Esse controle era um trabalho em progresso, interminável, que ou era realizado pela elaboração em série de leis e atos administrativos ou pela violência - ou por ambas. Porque é materialmente impossível para um determinado grupo acompanhar todas as variáveis de comportamento e todas as informações dispersas na sociedade com o objetivo de direcioná-la para uma finalidade específica. No primeiro caso, entendia eu, uma ideologia política era dispensável; no segundo caso, imprescindível.

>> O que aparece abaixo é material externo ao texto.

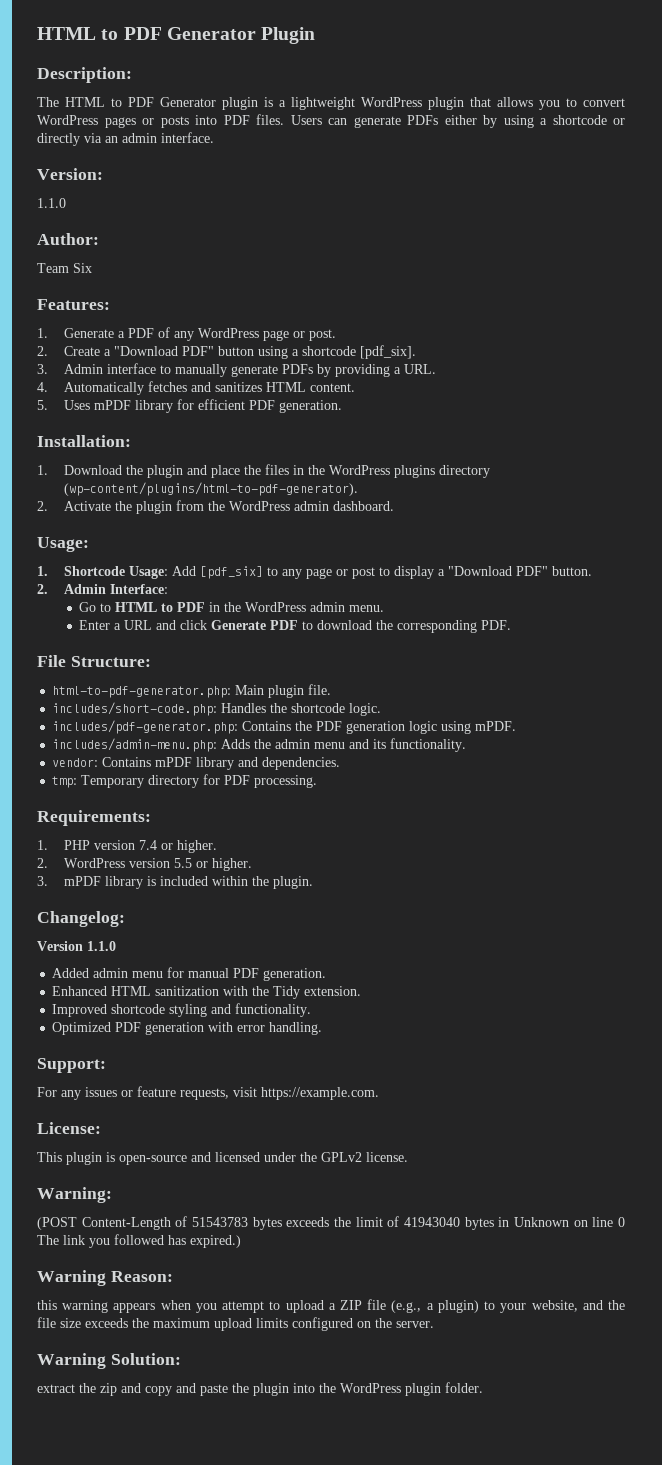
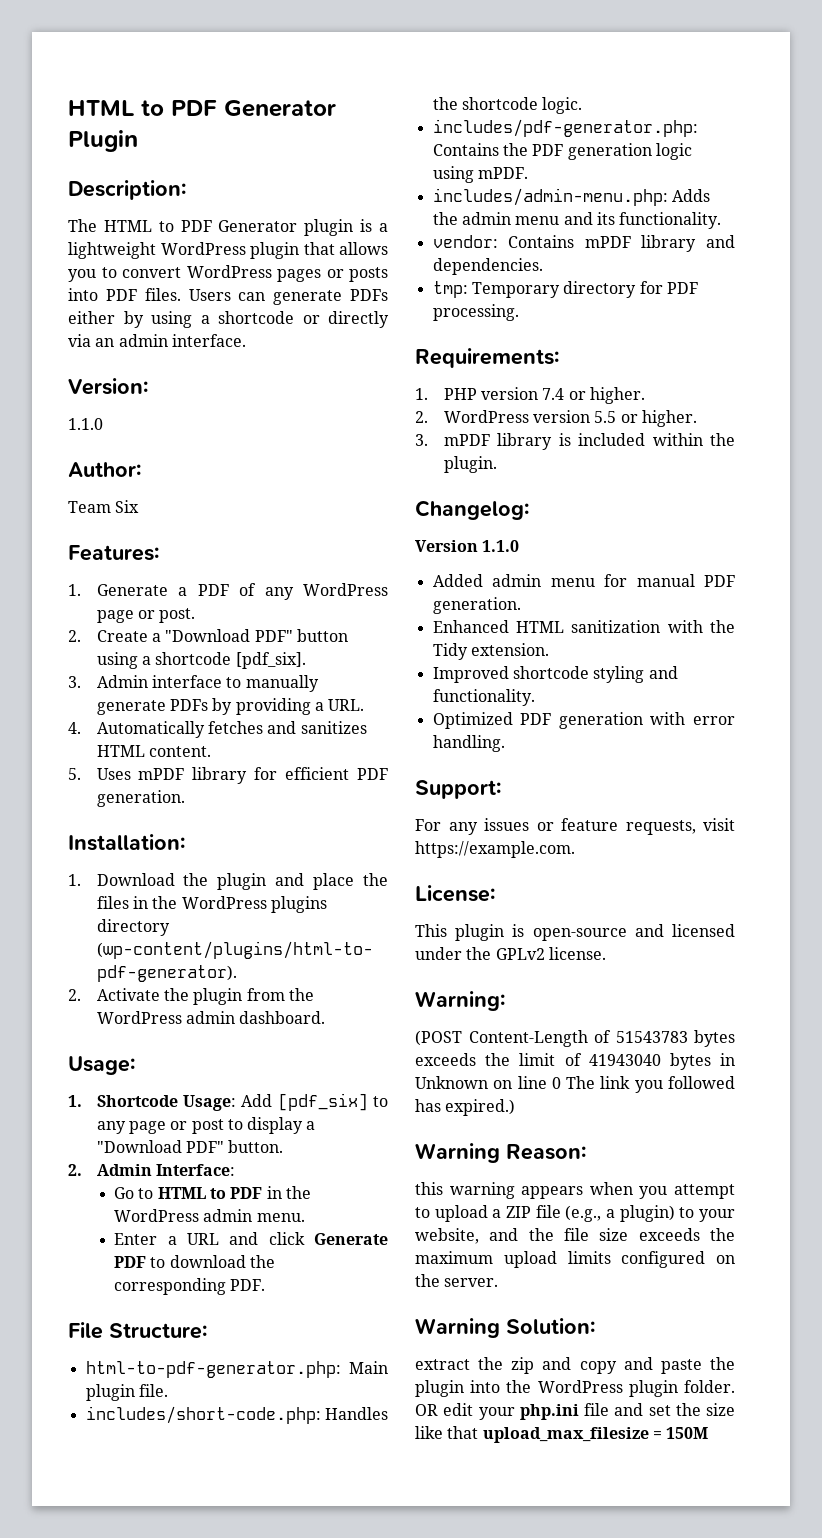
+ OR edit your php.ini file and set the size like that upload_max_filesize = 150M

O tal autor que mencionei me mostrou que os atos individuais geravam consequências intencionais e não-intencionais e a gravidade e amplitude de seus efeitos eram proporcionais à dimensão de seu objetivo individual e social. Quanto mais abstrato era o objeto em específico que se desejava afetar, mais imprevisíveis eram os danos produzidos. O exercício de abstração diluía as pessoas numa massa amorfa generalizada, sem rosto, sem nome, sem vontade e desejos próprios, sem capacidade de escolher e de agir. Um grupo, ao contrário de uma pessoa, não sente dor, necessidades, paixões, e por isso é possível forjar uma moral única e supostamente superior de forma a justificar as intervenções e ataques, que, ao fim e ao cabo, atingirá as pessoas, uma por uma.

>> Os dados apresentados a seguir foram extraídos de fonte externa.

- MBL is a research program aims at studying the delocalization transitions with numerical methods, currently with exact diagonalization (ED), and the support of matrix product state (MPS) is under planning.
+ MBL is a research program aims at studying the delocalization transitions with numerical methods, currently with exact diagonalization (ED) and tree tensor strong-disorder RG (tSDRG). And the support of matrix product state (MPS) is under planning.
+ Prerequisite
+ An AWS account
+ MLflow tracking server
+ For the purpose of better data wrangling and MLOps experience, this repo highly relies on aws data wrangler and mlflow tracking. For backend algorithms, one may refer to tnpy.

Nesse sentido, a ideologia cumpre o papel de instrumento justificador dos atos e legitimador de suas consequências. Qualquer utopia política exige um corpo de ideias que a converta publicamente numa manifestação plausível e viável de um desejo positivo e específico para estabelecer um futuro perfeito. Tal ideia está alicerçada em dois pressupostos: 1) esse futuro existe e pode ser construído; 2) todas as pessoas têm uma natureza humana predisposta a trilhar o caminho da perfeição, e aquelas que ainda não estiverem são passíveis de remição mediante a política.
Tais certezas permitem ao agente da utopia construir uma política de perfeição, a política de fé no sentido dado ao termo por Michael Oakeshott, que conduzirá a essa tentativa de construção de uma sociedade perfeita, sem dores, sofrimentos, carências, necessidades; a igualdade plena levada às últimas consequências. O argumento comum para rechaçar a evidência de tal impossibilidade é a acusação de que os críticos dessa igualdade rousseauniana rejeitam, não aquele projeto em específico, mas a melhoria das condições de vida da sociedade.

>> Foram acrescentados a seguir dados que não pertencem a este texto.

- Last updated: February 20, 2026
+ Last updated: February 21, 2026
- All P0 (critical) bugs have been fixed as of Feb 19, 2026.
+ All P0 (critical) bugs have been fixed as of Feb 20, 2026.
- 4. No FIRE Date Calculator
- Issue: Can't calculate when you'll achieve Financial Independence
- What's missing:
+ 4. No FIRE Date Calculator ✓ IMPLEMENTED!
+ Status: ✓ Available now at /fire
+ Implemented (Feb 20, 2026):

Tal deslocamento é a forma utilizada para não expor a fragilidade substantiva daquele ideal de perfeição e, ao mesmo tempo, criar os inimigos da causa, elementos fundamentais para promover o projeto de forma estridente e seduzir adeptos e simpatizantes. Uma causa sem um inimigo não tem o apelo da força juvenil. É preciso confrontar, brigar, usar a violência como meio de instrumentalização do medo que será, posteriormente, institucionalizada.
Uma ideia usada por uma elite política para controlar um poder e submeter as pessoas não é novidade na história nem se vislumbra a sua derradeira queda. E quando ideologias totalitárias per se descobrem que a economia é antes uma poderosa aliada do que uma inimiga e passam a utilizá-la em nome do projeto, num primeiro momento, uma nuvem de fumaça impede a visualização nítida das diferenças de base entre os defensores de uma economia livre que impeça projetos de poder centralizado e os defensores daquela mesma liberdade econômica de forma a usá-la para solapar, posteriormente, as demais liberdades.
Se crises políticas e econômicas podem se converter num caminho fértil para ideologias antiliberais e, com isso, pavimentar revoluções, o bem-estar político e econômico também pode ser usado como instrumento de despolitização da sociedade com a finalidade precípua de criar uma aparência de equilíbrio e efeito anestesiante que estimule as pessoas a não cuidar da política, o que, neste caso, significaria impedir projetos de transformação social com vistas àquela sociedade perfeita do futuro. Com o tempo, qualquer reação torna-se arriscada e difícil, mas não impossível.
O autor valioso chama-se Winston Spencer Churchill.
Bruno Garschagen, é jornalista e mestre em Ciência Política e Relações Internacionais pela Universidade Católica Portuguesa/ Universidade de Oxford.
Publicado no site Ordem Livre.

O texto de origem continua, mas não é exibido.